→ WHAT YOU WILL DO: For the material that follows, return exactly the lines from the one with "[141,260,196,277] [141,296,232,314] [141,332,326,350]" through the one with "[200,692,327,709] 实心的菱形箭头 ->", both ends included.

→ RECORD EXTRACTS:
++++++++
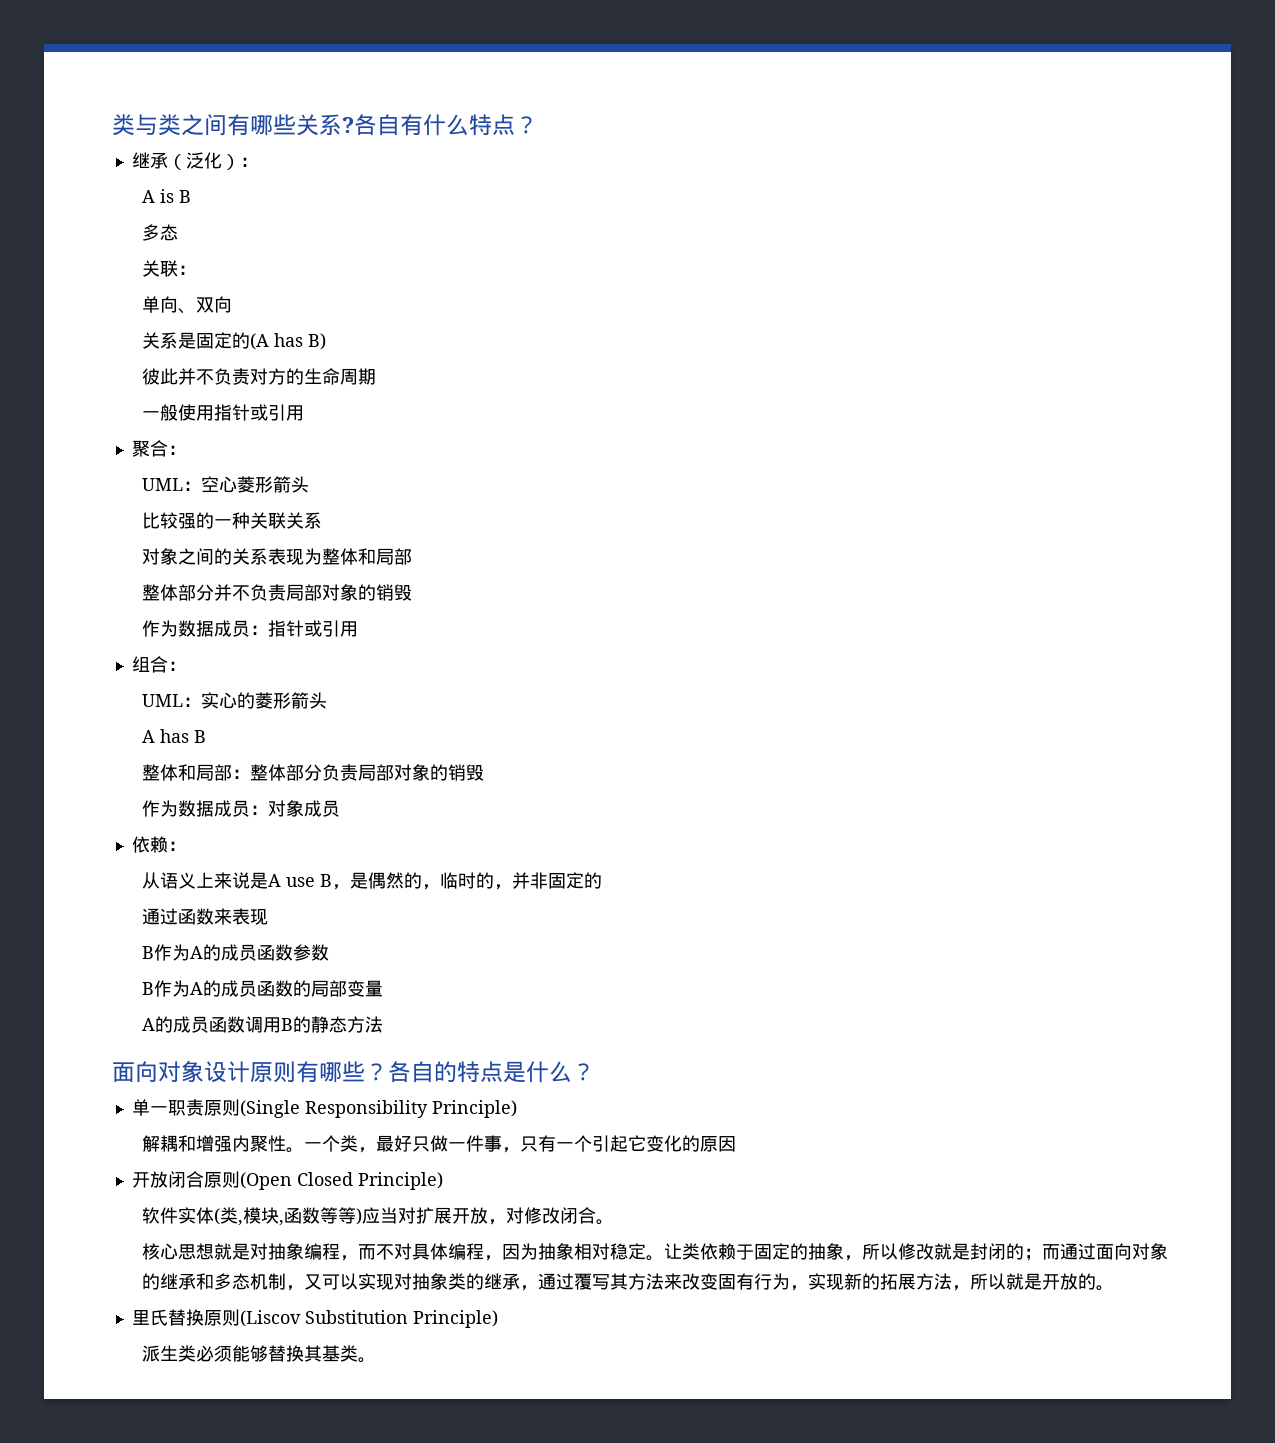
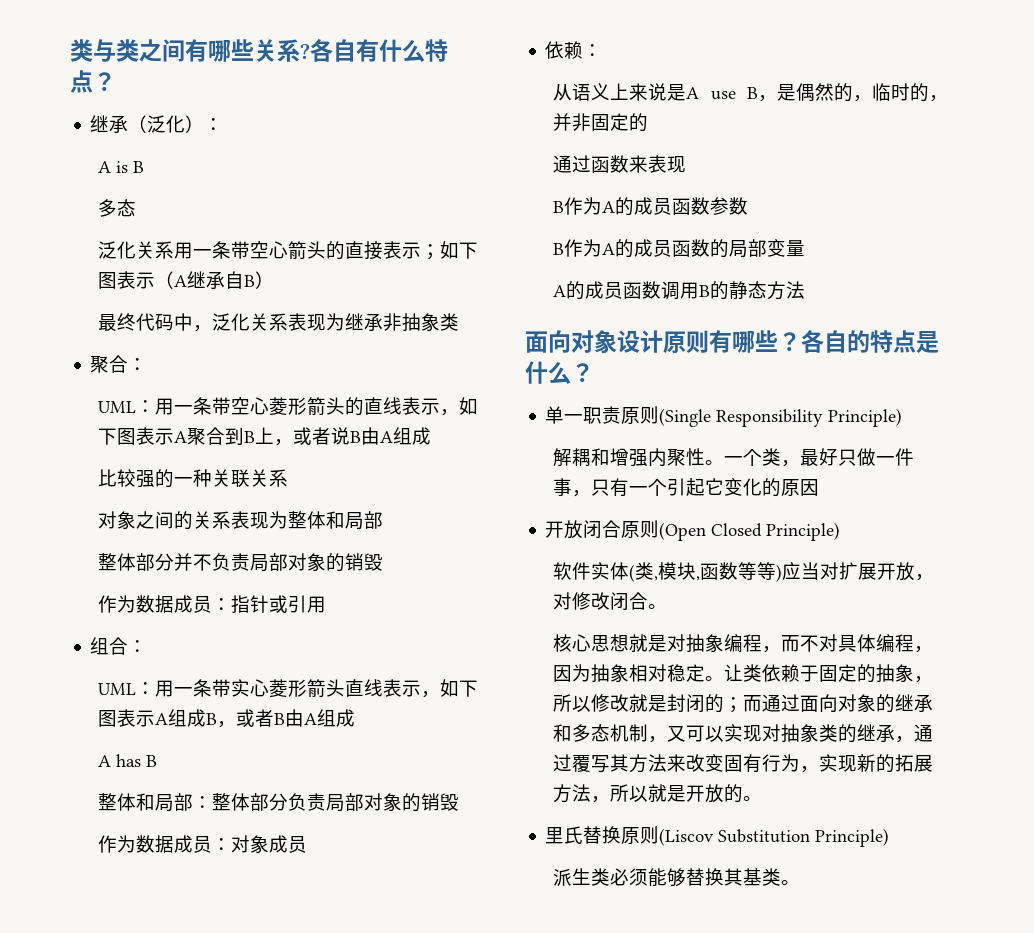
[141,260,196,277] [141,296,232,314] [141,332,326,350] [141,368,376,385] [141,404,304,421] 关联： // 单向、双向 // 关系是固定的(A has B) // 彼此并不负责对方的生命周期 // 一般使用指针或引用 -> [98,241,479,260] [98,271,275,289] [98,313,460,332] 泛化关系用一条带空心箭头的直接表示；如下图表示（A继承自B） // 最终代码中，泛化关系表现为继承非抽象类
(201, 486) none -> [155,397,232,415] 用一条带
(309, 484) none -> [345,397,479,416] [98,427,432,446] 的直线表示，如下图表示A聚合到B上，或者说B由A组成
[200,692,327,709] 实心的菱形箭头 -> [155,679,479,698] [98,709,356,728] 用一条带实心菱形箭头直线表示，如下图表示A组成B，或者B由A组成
++++++++
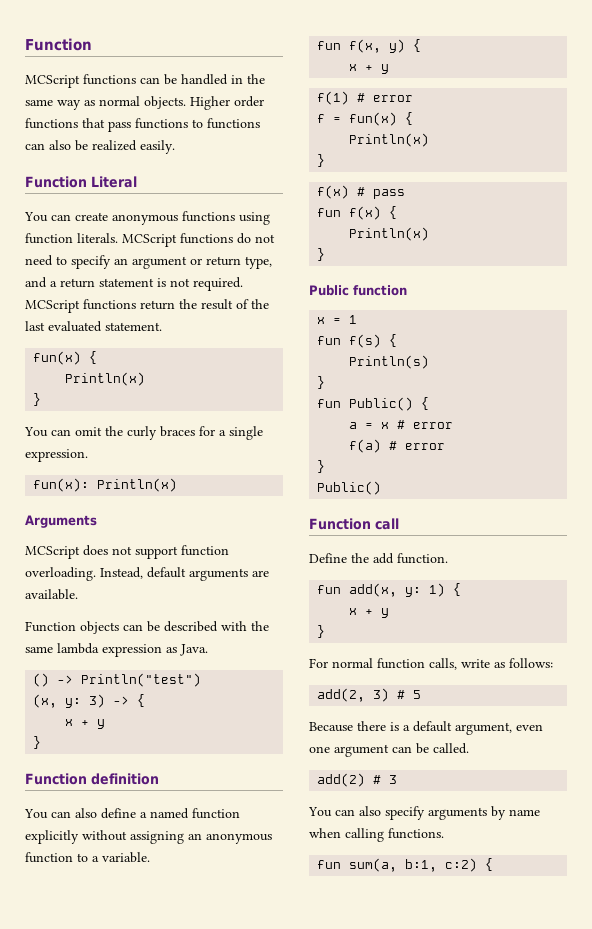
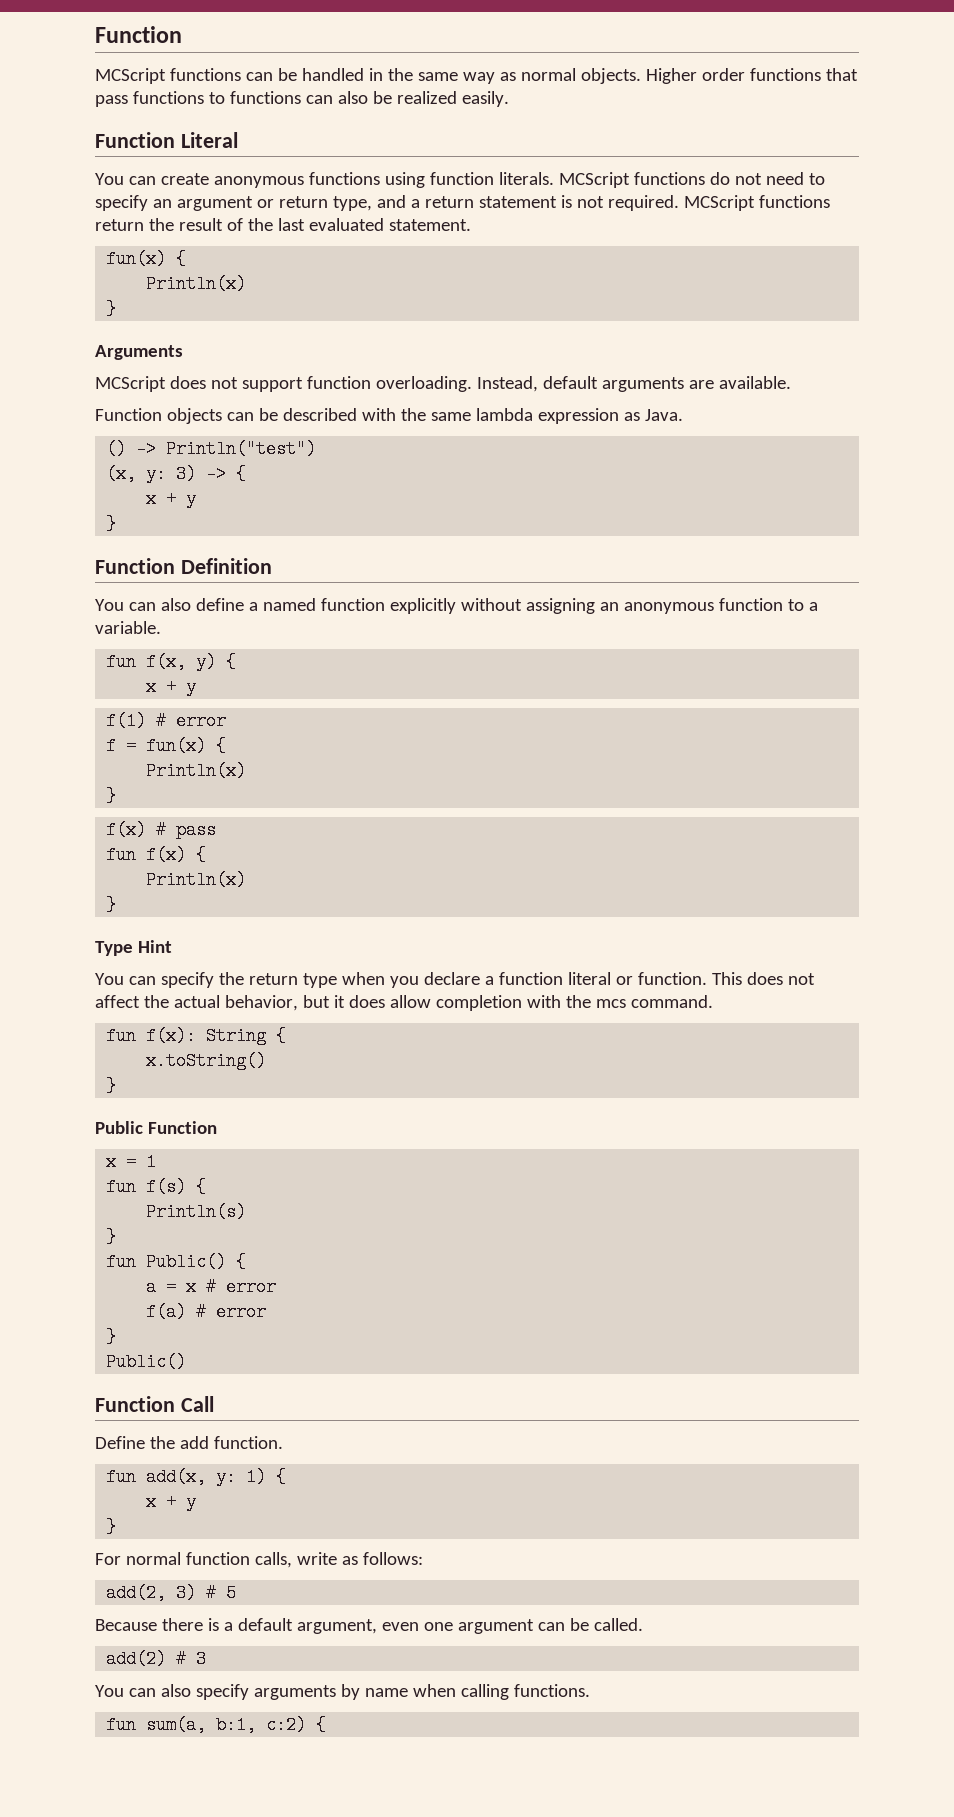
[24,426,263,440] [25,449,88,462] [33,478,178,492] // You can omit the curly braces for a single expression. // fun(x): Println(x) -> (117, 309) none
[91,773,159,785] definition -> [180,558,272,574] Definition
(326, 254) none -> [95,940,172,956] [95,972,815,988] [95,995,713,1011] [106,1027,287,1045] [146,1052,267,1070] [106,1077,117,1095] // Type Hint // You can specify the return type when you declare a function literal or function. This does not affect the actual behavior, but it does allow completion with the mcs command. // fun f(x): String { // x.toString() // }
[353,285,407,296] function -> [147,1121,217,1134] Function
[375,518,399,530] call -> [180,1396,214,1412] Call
++++++++
→ TASK OUTPUT:
[141,260,196,277] [141,296,232,314] [141,332,326,350] [141,368,376,385] [141,404,304,421] 关联： // 单向、双向 // 关系是固定的(A has B) // 彼此并不负责对方的生命周期 // 一般使用指针或引用 -> [98,241,479,260] [98,271,275,289] [98,313,460,332] 泛化关系用一条带空心箭头的直接表示；如下图表示（A继承自B） // 最终代码中，泛化关系表现为继承非抽象类
(201, 486) none -> [155,397,232,415] 用一条带
(309, 484) none -> [345,397,479,416] [98,427,432,446] 的直线表示，如下图表示A聚合到B上，或者说B由A组成
[200,692,327,709] 实心的菱形箭头 -> [155,679,479,698] [98,709,356,728] 用一条带实心菱形箭头直线表示，如下图表示A组成B，或者B由A组成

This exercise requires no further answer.